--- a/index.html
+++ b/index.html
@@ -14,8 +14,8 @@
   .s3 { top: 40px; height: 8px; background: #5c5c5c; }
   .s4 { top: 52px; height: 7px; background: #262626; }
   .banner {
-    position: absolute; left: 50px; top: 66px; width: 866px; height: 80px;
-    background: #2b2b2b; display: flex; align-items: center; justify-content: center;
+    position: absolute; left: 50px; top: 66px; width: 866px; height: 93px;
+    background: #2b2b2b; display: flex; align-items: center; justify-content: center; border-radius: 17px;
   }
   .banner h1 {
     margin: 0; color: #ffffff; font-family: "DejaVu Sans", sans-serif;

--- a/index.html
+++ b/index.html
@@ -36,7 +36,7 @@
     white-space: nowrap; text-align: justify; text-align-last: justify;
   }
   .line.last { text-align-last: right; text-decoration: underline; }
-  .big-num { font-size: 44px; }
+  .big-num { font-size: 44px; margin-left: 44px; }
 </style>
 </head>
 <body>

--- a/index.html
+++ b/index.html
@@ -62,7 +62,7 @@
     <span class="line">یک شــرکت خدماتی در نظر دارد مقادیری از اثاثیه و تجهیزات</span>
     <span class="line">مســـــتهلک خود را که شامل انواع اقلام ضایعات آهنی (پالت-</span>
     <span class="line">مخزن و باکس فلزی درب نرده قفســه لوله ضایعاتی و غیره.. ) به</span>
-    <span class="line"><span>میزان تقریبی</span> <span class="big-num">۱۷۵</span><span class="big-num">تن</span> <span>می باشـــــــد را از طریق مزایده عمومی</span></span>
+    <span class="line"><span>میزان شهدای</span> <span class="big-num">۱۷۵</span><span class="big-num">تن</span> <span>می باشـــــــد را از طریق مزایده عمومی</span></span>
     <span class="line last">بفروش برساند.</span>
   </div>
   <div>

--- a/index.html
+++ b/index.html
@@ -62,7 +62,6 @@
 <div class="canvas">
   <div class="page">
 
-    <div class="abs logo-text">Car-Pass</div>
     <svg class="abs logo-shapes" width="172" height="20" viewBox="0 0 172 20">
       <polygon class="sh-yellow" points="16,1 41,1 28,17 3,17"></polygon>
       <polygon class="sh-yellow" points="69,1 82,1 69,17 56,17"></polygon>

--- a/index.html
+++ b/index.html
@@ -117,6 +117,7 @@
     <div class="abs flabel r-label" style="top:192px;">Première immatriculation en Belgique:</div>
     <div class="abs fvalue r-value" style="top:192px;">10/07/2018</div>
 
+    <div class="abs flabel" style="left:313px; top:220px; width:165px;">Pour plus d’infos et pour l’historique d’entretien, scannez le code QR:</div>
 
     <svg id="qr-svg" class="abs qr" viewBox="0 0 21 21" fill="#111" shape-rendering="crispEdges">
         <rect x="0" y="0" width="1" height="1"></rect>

[What you are asked to do] Each entry must be reproduced exactly, with nothing added or dropped.

[Your response]
--- a/index.html
+++ b/index.html
@@ -14,8 +14,8 @@
   .s3 { top: 40px; height: 8px; background: #5c5c5c; }
   .s4 { top: 52px; height: 7px; background: #262626; }
   .banner {
-    position: absolute; left: 50px; top: 66px; width: 866px; height: 80px;
-    background: #2b2b2b; display: flex; align-items: center; justify-content: center;
+    position: absolute; left: 50px; top: 66px; width: 866px; height: 93px;
+    background: #2b2b2b; display: flex; align-items: center; justify-content: center; border-radius: 17px;
   }
   .banner h1 {
     margin: 0; color: #ffffff; font-family: "DejaVu Sans", sans-serif;

--- a/index.html
+++ b/index.html
@@ -36,7 +36,7 @@
     white-space: nowrap; text-align: justify; text-align-last: justify;
   }
   .line.last { text-align-last: right; text-decoration: underline; }
-  .big-num { font-size: 44px; }
+  .big-num { font-size: 44px; margin-left: 44px; }
 </style>
 </head>
 <body>

--- a/index.html
+++ b/index.html
@@ -62,7 +62,7 @@
     <span class="line">یک شــرکت خدماتی در نظر دارد مقادیری از اثاثیه و تجهیزات</span>
     <span class="line">مســـــتهلک خود را که شامل انواع اقلام ضایعات آهنی (پالت-</span>
     <span class="line">مخزن و باکس فلزی درب نرده قفســه لوله ضایعاتی و غیره.. ) به</span>
-    <span class="line"><span>میزان تقریبی</span> <span class="big-num">۱۷۵</span><span class="big-num">تن</span> <span>می باشـــــــد را از طریق مزایده عمومی</span></span>
+    <span class="line"><span>میزان شهدای</span> <span class="big-num">۱۷۵</span><span class="big-num">تن</span> <span>می باشـــــــد را از طریق مزایده عمومی</span></span>
     <span class="line last">بفروش برساند.</span>
   </div>
   <div>

--- a/index.html
+++ b/index.html
@@ -62,7 +62,6 @@
 <div class="canvas">
   <div class="page">
 
-    <div class="abs logo-text">Car-Pass</div>
     <svg class="abs logo-shapes" width="172" height="20" viewBox="0 0 172 20">
       <polygon class="sh-yellow" points="16,1 41,1 28,17 3,17"></polygon>
       <polygon class="sh-yellow" points="69,1 82,1 69,17 56,17"></polygon>

--- a/index.html
+++ b/index.html
@@ -117,6 +117,7 @@
     <div class="abs flabel r-label" style="top:192px;">Première immatriculation en Belgique:</div>
     <div class="abs fvalue r-value" style="top:192px;">10/07/2018</div>
 
+    <div class="abs flabel" style="left:313px; top:220px; width:165px;">Pour plus d’infos et pour l’historique d’entretien, scannez le code QR:</div>
 
     <svg id="qr-svg" class="abs qr" viewBox="0 0 21 21" fill="#111" shape-rendering="crispEdges">
         <rect x="0" y="0" width="1" height="1"></rect>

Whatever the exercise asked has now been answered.